Incorrect result when using CUDSS #52

Open ovanvincq opened 1 month ago

ovanvincq commented 1 month ago

I tried using CUDSS.jl with a sparse matrix coming from an electromagnetism problem (using the FEM method)

The sparse matrix is stored in a JLD2 file that can be download here: https://github.com/ovanvincq/test_cudss/blob/main/matrix.jld2 https://github.com/ovanvincq/test_cudss/raw/main/matrix.jld2

CUDSS (v0.3.1) fails to solve a linear system with this matrix.

When using the GPU (RTX3060Ti or GV100):


x_cpu = zeros(T, n)
b_cpu = rand(T, n)

A_gpu = CuSparseMatrixCSR(A_cpu)
x_gpu = CuVector(x_cpu)
b_gpu = CuVector(b_cpu)

x_gpu = F_gpu \ b_gpu
r_gpu = b_gpu - A_gpu * x_gpu

returns norm(r_gpu)=7E17

When using the CPU:

x_cpu = F \ b_cpu
r_cpu = b_cpu - A_cpu * x_cpu

returns norm(r_cpu)=9E-8

Am I doing something wrong?

amontoison commented 1 month ago

@ovanvincq I am unable to load the matrix when I tried to reproduce the issue. Can you save and upload the matrix in the MartrixMarket format?

ovanvincq commented 1 month ago

@amontoison Sorry, the link above was the link to file desciption and not to the raw jld2 file.

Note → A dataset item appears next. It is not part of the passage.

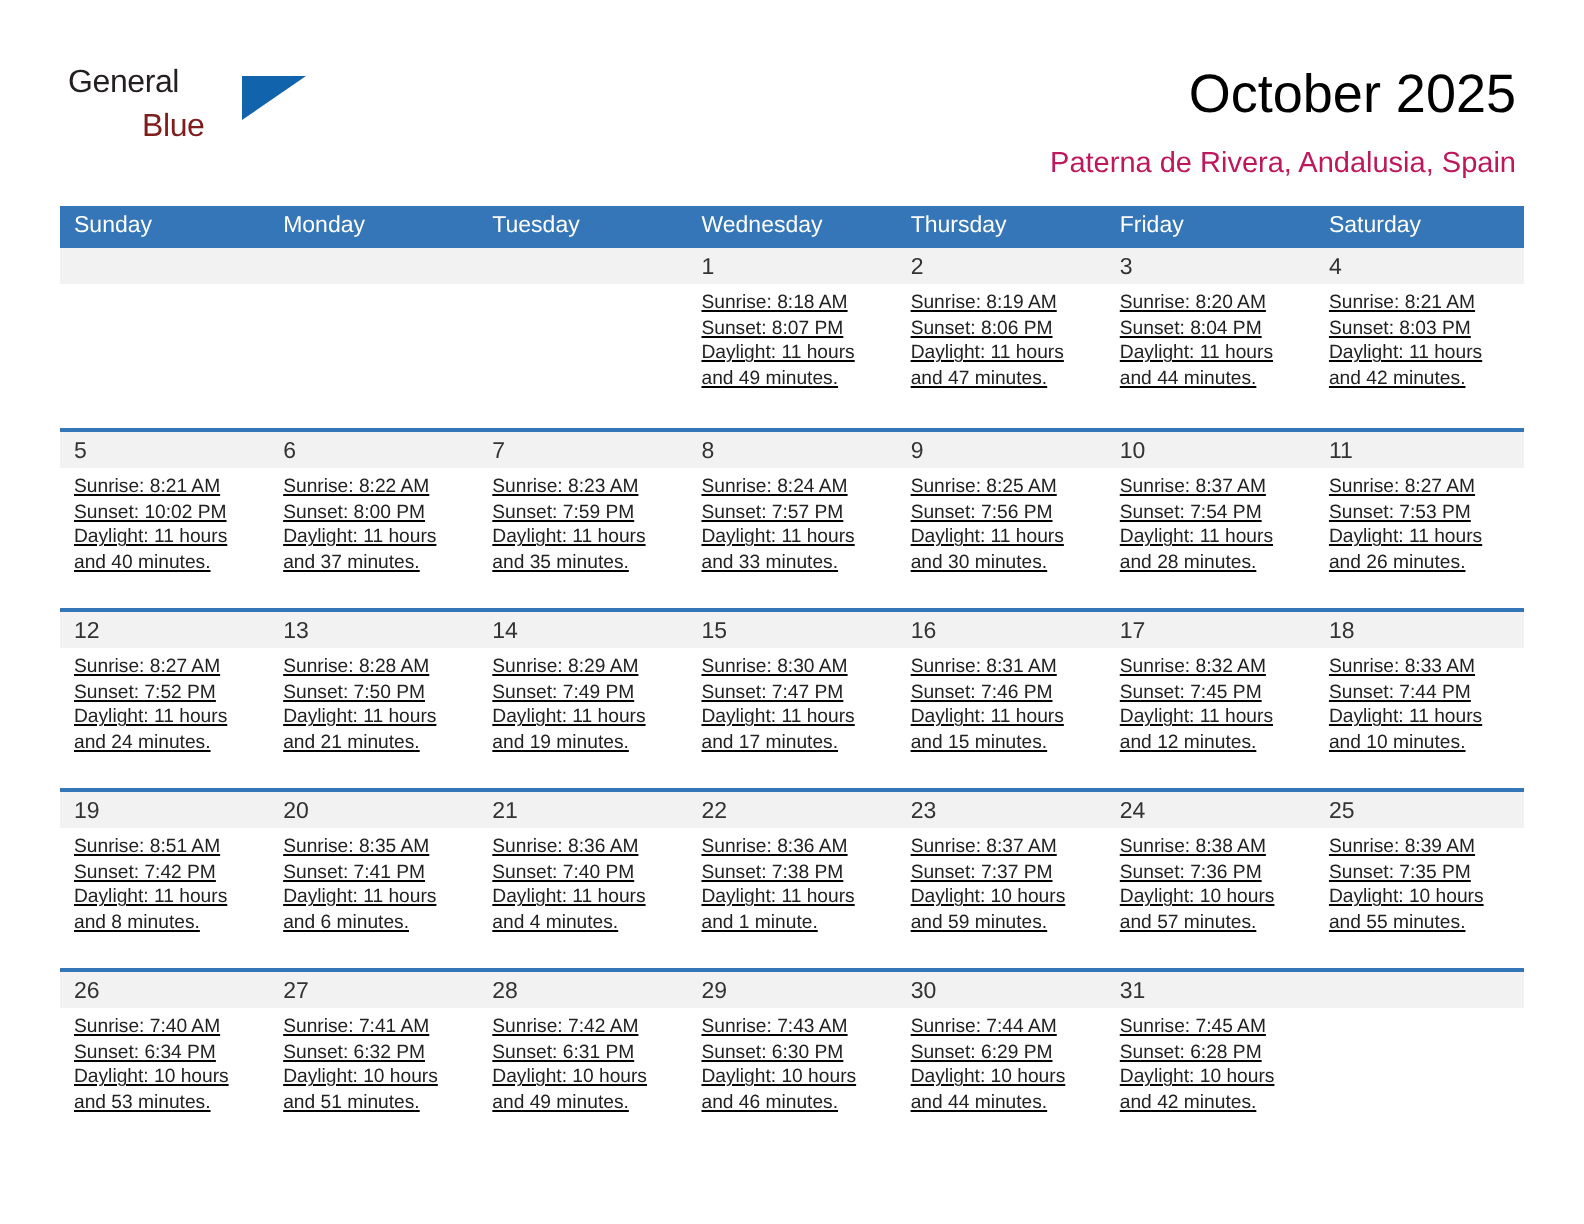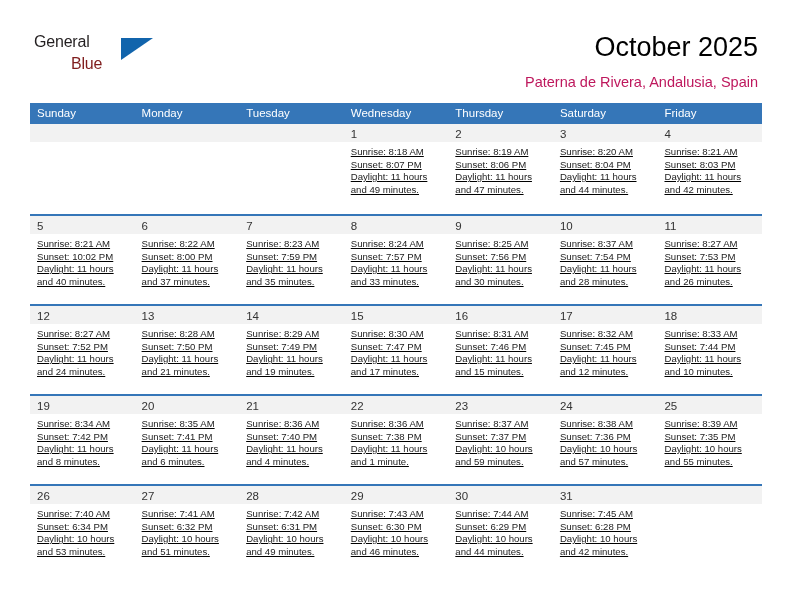"Saturday" div.weekday { order: before "Friday" -> after "Friday" }
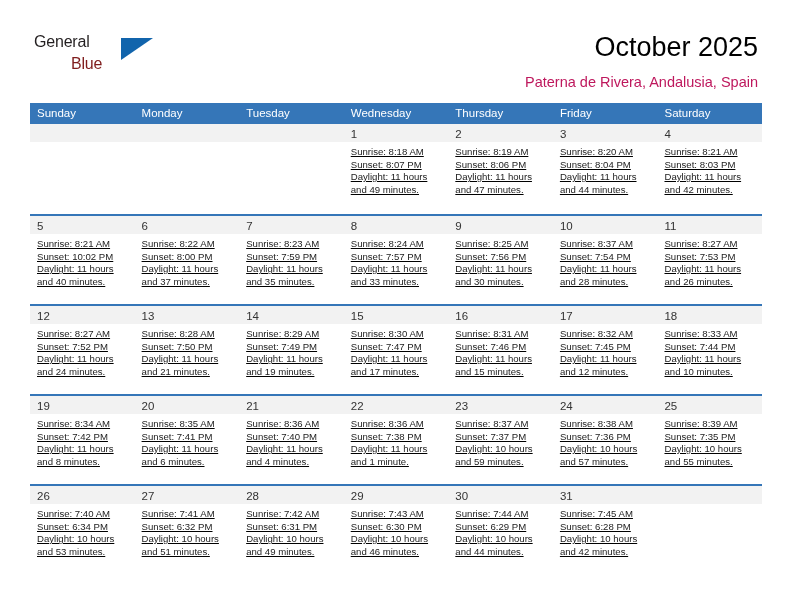"Sunrise: 8:34 AM" div.day-line { text: 8:34 -> 8:51 }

The correct link is : https://github.com/ovanvincq/test_cudss/raw/main/matrix.jld2

I also uploaded the matrix in the MatrixMarket format: https://github.com/ovanvincq/test_cudss/raw/main/matrix.mtx

amontoison commented 1 month ago

@ovanvincq I confirm that I can reproduce the issue. I will report this problem to the CUDSS developers and keep you updated.

amontoison commented 1 month ago

@ovanvincq I got some feedback from NVIDIA, and the LU factorization is not robust enough for your problem. The only way to solve it with CUDSS is to perform a scaling of A on the CPU before factorizing it on the GPU. This kind of preprocessing is done automatically in mature linear solvers on the CPU but not in cuDSS.

ovanvincq commented 1 month ago

@amontoison Thanks for this feedback. However, I rescaled the matrix with the scaling matrix given by LinearAlgebra.lu to obtain a correctly scaled matrix but it doesn't work:

using JLD2, CUDSS, CUDA, CUDA.CUSPARSE,LinearAlgebra,SparseArrays

### Matrix rescaling
A_cpu=(sparse(Diagonal(F.Rs))* A_cpu)
x_cpu = zeros(T, n)
b_cpu = rand(T, n)

A_gpu = CuSparseMatrixCSR(A_cpu)
x_gpu = CuVector(x_cpu)
b_gpu = CuVector(b_cpu)

x_gpu = F_gpu \ b_gpu
r_gpu = b_gpu - A_gpu * x_gpu

gives norm(r_gpu)=4.703611480548198e8